Maybe, though, I could just make the timeouts smaller. Yes, that’ll do it! Here is how the second test looks now, for example:

subtest 'When timeout reached, second Supply is used instead if it produces value first', {
    my $test-source-a = supply {
        whenever Promise.in(0.04) {
            emit 'a 1';
        }
    }
    my $test-source-b = supply {
        whenever Promise.in(0.01) { # start time + 2 (timeout) + 1
            emit 'b 1';
        }
        whenever Promise.in(0.03) { # start time + 2 (timeout) + 3
            emit 'b 2';
        }
    }
    my $failover-supply = failover($test-source-a, $test-source-b, 0.02);
    my $output = $failover-supply.Channel;

    is $output.receive, 'b 1', 'Received first value from source B';
    is $output.receive, 'b 2', 'Received second value from source B';
}

You want it faster? Divide by 100! Job done.

Of course, anybody who has actually done this knows precisely what comes next. The first 3 times I ran my tests after this change, all was well. But guess what happened on the forth time?
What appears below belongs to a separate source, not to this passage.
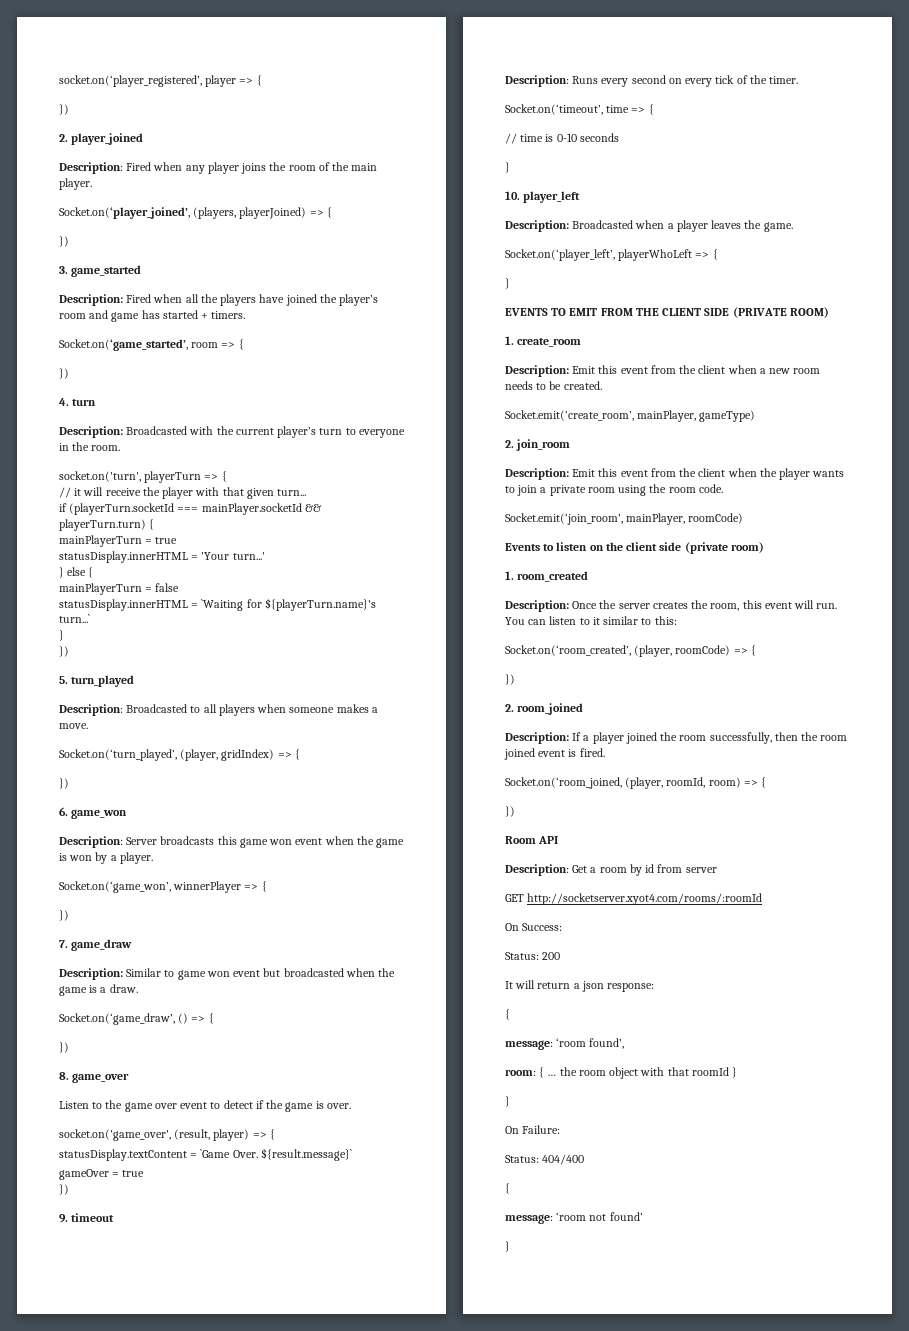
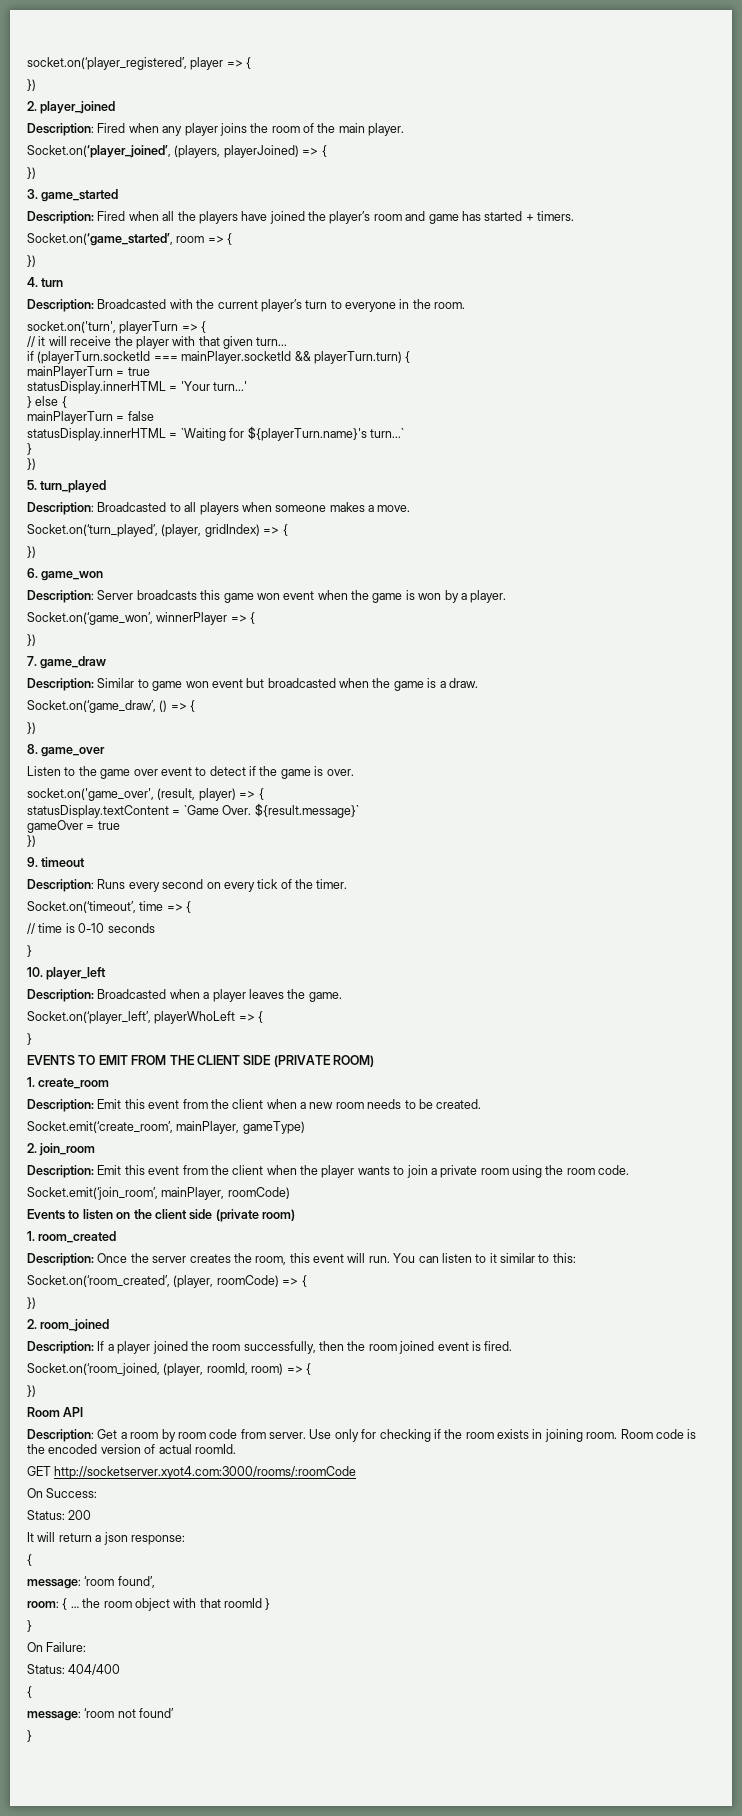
- Description: Get a room by id from server
+ Description: Get a room by room code from server. Use only for checking if the room exists in joining room. Room code is the encoded version of actual roomId.
- GET http://socketserver.xyot4.com/rooms/:roomId
+ GET http://socketserver.xyot4.com:3000/rooms/:roomCode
ok 1 - When first Supply produces a value in time, second not used
    not ok 1 - Received first value from source B

    # Failed test 'Received first value from source B'
    # at t/failover-short.t line 41
    # expected: 'b 1'
    #      got: 'a 1'
    not ok 2 - Received second value from source B

    # Failed test 'Received second value from source B'
    # at t/failover-short.t line 42
    # expected: 'b 2'
    #      got: 'b 1'
    1..2
    # Looks like you failed 2 tests of 2
not ok 2 - When timeout reached, second Supply is used instead if it produces value first

Mysteriously…it failed. Why? Bad luck. My computer is a busy little machine. It can’t just give my test programs all the CPU all of the time. It needs to decode that music I’m listening to, check if I need to install the 10th set of security updates so far this month, and cope with my web browser wanting to do stuff because somebody tweeted something or emailed me. And so, once in a while, just after the clock hits 0.01 seconds and a thread grabs the whenever block to work on, that thread will be dragged off the CPU. Then, before it can get back on again, the one set to run at 0.04 seconds gets to go, and spits out its value first.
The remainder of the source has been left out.